101 Genomes’ Genomic Cloud has been operational since June 2022. To date, this bioinformatics biobank (Bio-Biobank) is probably already one of the largest genomic databases (WGS) of Marfan syndrome patients in the world (if not the largest). And everything’s in place for it to keep on growing! This revolutionary resource will enable bioinformatics researchers to better understand Marfan syndrome, and could serve as a pilot for research into other rare diseases. Colby T. Ford is the architect of our Genomic Cloud. He looks back on his work with us, and answers Ludivine’s questions on the recent release of his book “Genomics in the Azure Cloud”, which was inspired by this experience.
Ludivine: Hello Colby, can you introduce yourself?
Colby: My name is Colby T. Ford, PhD in science and mathematics, and I’m a scientist specializing in genomics and cloud architect.
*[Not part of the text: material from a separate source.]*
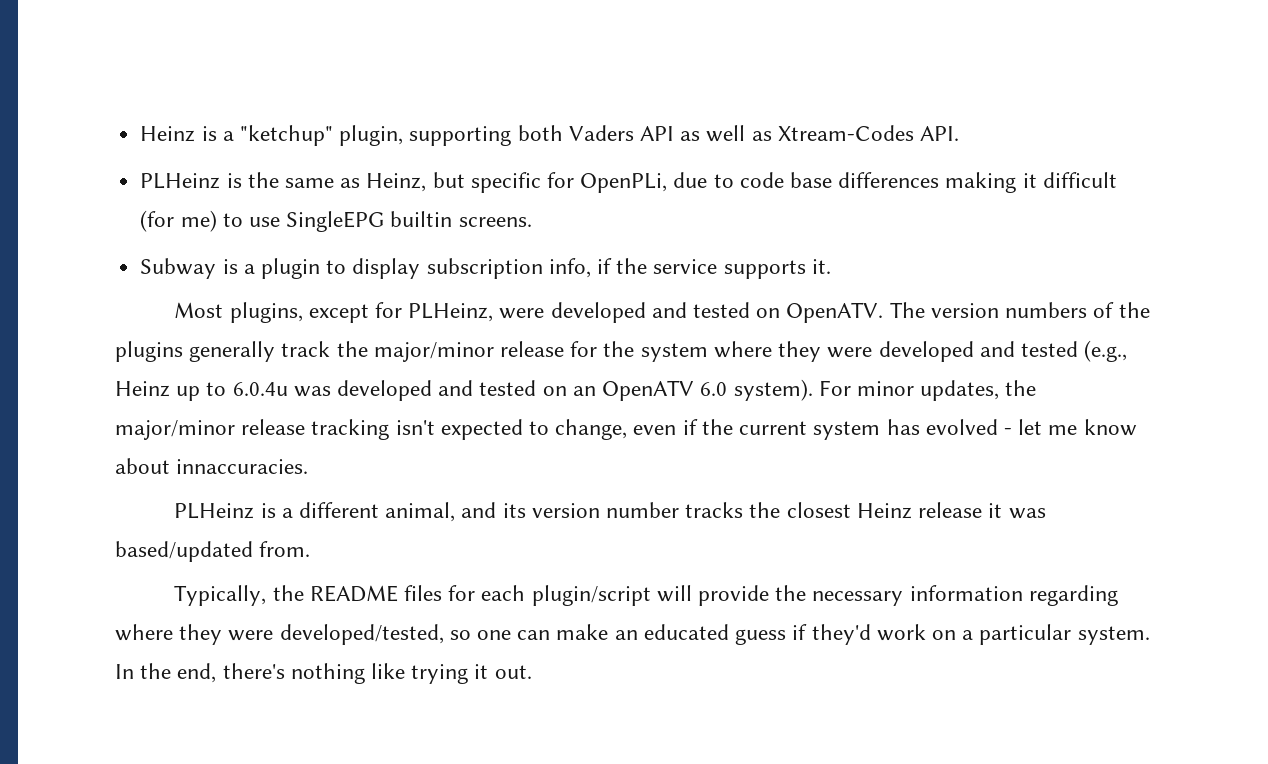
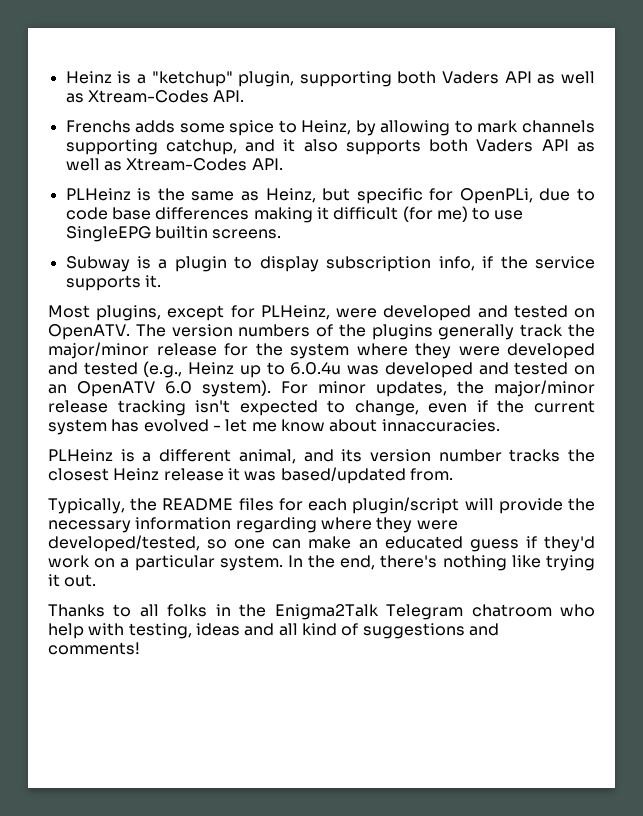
+ Frenchs adds some spice to Heinz, by allowing to mark channels supporting catchup, and it also supports both Vaders API as well as Xtream-Codes API.
+ Thanks to all folks in the Enigma2Talk Telegram chatroom who help with testing, ideas and all kind of suggestions and comments!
I’m the owner of Tuple, a Microsoft and Databricks partner consultancy specializing in creating cloud-based genomic solutions for life sciences organizations. Apart from Tuple, I’m a passionate researcher in human genomics and infectious diseases. I have contributed to subjects such as oncology, immunology, malaria, SARS-CoV-2, etc. I’m a Microsoft Certified Trainer and the author of Genomics in the Azure Cloud, published by O’Reilly Media in 2022.
L.: Can you briefly explain your role as cloud architect for the F101G?
C. My role as a consultant for F101G was to work with the founders of F101G to understand the objectives of their cloud genomics platform (for Marfan syndrome as a starting point). We began by creating a genomicdata lake to house all the genomic and phenotypic data from the study participants. I then collaborated with other team members to set up data pipelines to collect genomes from sequencing providers. We have also set up IT services to analyze and visualize data from the data lake. These included bioinformatics pipelines and logic for scalable querying of variant data, as well as a DICOM visualization application for viewing patient imaging data (X-rays and MRIs). Finally, we worked closely with a security consultant and achieved ISO 27001:2013 compliance for the entire cloud architecture.
L.: What do you think of your collaboration with the F101G and the F101G project?
C. The F101G project as a whole was an interesting challenge with a very important research objective. Coming from the US, I was unfamiliar with European regulations and rules on patient data, so I was delighted to learn more.
I’d worked on other rare diseases in the past, but Marfan syndrome wasn’t one of them. I’m always keen to work on a new biological use project, a new disease, a new drug target, etc., as part of various assignments for my customers.
What’s more, the collaboration with F101G was quite unique in that we were able to collaborate both scientifically on the study of the disease and technically on the design of the cloud architecture. I love the F101G team’s drive to transform research into Marfan syndrome and other rare diseases in general, through an innovative, cloud-oriented approach.
L.: You recently published a book entitled “Genomics in the Azure Cloud”. Can you tell us more about it?
C. This book provides a foundation of essential considerations for building a cloud architecture in the field of genomics. I wrote this book because I noticed that there wasn’t much content or examples for enterprise-scale genomics, although there are plenty for finance, retail and other sectors. In the book, I detail the issues surrounding data platform services such as data lakes and data warehouses, and then we look at IT services that can help automate and scale bioinformatics data processing. This book is aimed at scientists who want to learn how to work better in Azure, as well as cloud architects who want to learn more about solutions for managing genomics workloads.
L.: Is there anything else you’d like to add?
C. I sincerely believe that the work we’ve done with F101G will be revolutionary for Marfan syndrome research. What’s more, the architecture and cloud computing resources we’ve put in place can easily be extended to other rare diseases in the future. It will be amazing to see how the Azure cloud contributes to providing evolving information in disease research over time!